DMC opens a third way, where a Transformer model can be trained to adaptively compress the conversation state and achieve a desired compression rate. This enables a significant reduction of the conversation state size without replacing the familiar Transformer architecture. DMC does not require training from scratch, as the existing models can be retrofitted through a negligible amount of additional training, which is more reliable than error-prone training-free methods.

What are the Benefits of DMC?

Compression of the conversation state frees up memory, which could be used to accommodate a larger batch size. As the model is memory-bound, this usually translates almost directly into an equivalent increase in throughput. For instance, choosing the maximum batch size that fits in memory with 8x compression on an NVIDIA H100 GPU means 700% more tokens generated per second than with the vanilla model.

Conclusion

DMC holds promise to push the frontier of LLMs even further. It provides a mechanism for adaptive memory, which lies in between linear memory in Transformers and constant memory of SSMs and offers a better trade-off between capacity and space. This boosts Transformer LLM throughput without sacrificing quality, and enables the accommodation of much longer contexts within the same hardware constraints.

Acknowledgements

We would like to thank Mostofa Patwary and Szymon Migacz for their assistance, as well as Przemysław Strzelczyk, Daniel Korzekwa, and Bryan Catanzaro for helpful discussions and support in releasing this paper. This work was supported in part by the UKRI Centre for Doctoral Training in Natural Language Processing, funded by the UKRI (grant EP/S022481/1) and the University of Edinburgh, School of Informatics and School of Philosophy, Psychology & Language Sciences.

FAQs

Q: What is Dynamic Memory Compression (DMC)?
A: DMC is a simple way to compress KV cache during inference without incurring performance drop.

Q: How does DMC work?
A: DMC uses the equation ki = αk{i-1} + k_{new_i} to transform a sub-sequence of keys into a particular prefix sum, which is reminiscent of popular SSMs like xLSTM or RWKV.

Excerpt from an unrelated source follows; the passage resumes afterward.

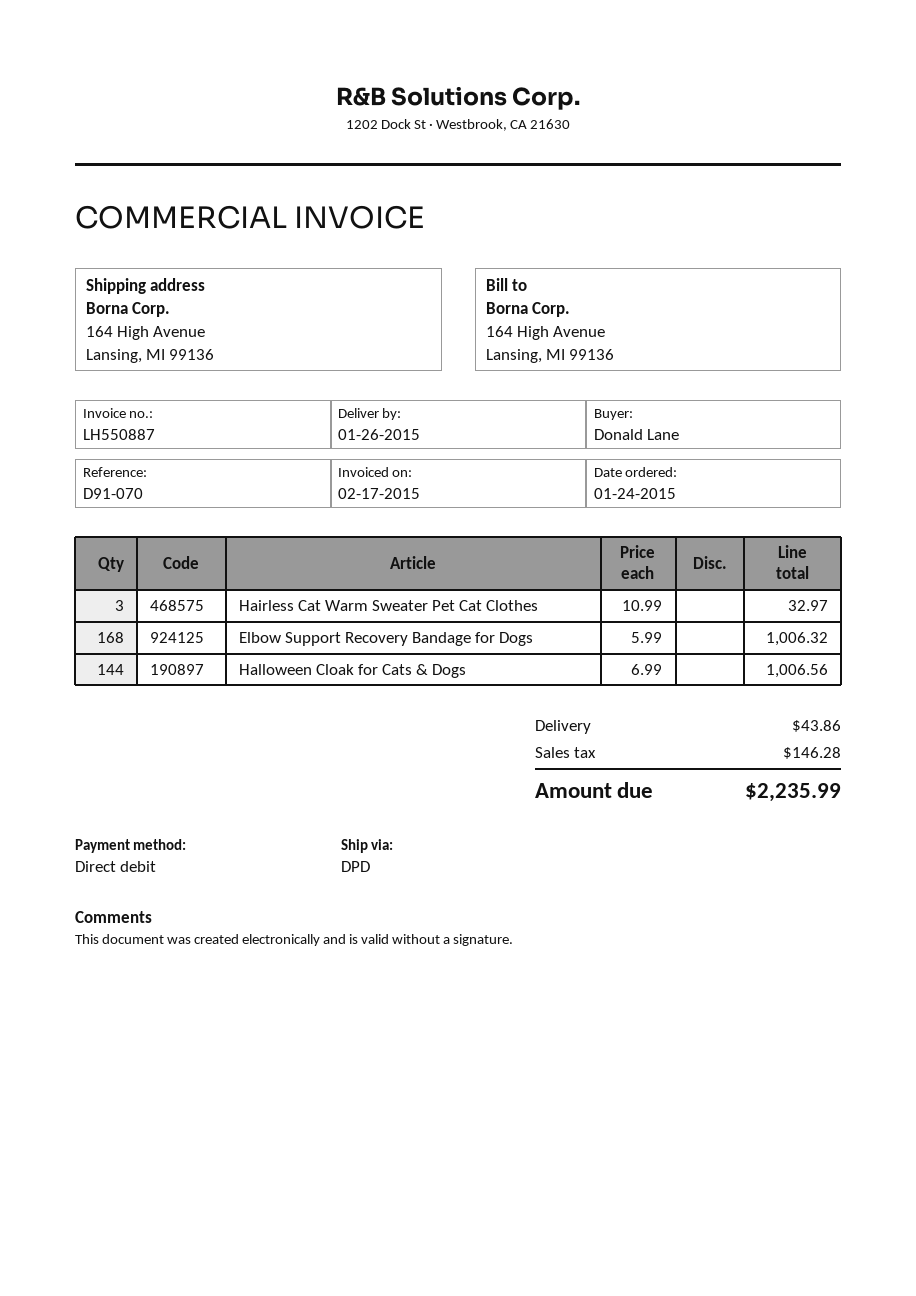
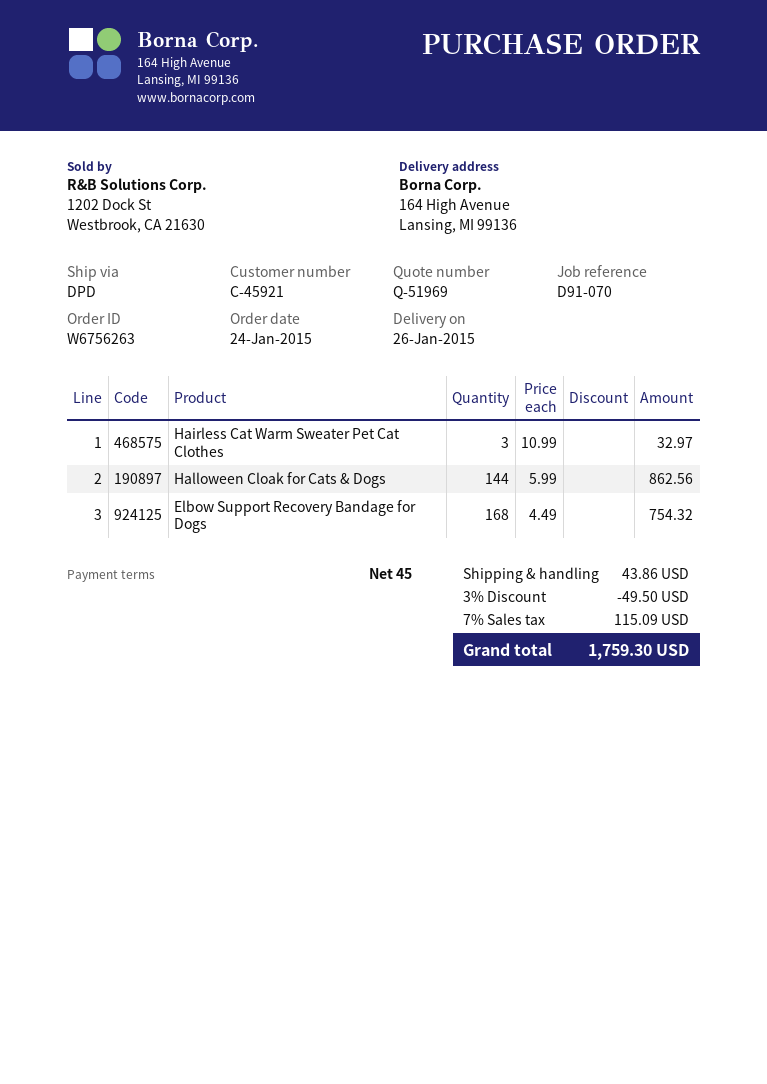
Elbow Support Recovery Bandage for Dogs: 168 x 5.99 = 1006.32 -> 168 x 4.49 = 754.32
Halloween Cloak for Cats & Dogs: 144 x 6.99 = 1006.56 -> 144 x 5.99 = 862.56
discount: none -> 3% = 49.50
tax: 146.28 -> 115.09
total: 2235.99 -> 1759.30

Q: What are the benefits of DMC?
A: DMC enables a significant reduction of the conversation state size without replacing the familiar Transformer architecture, and frees up memory, which could be used to accommodate a larger batch size.

Q: Can DMC be used with pre-existing LLMs?
A: Yes, DMC can be retrofitted through a negligible amount of additional training, which is more reliable than error-prone training-free methods.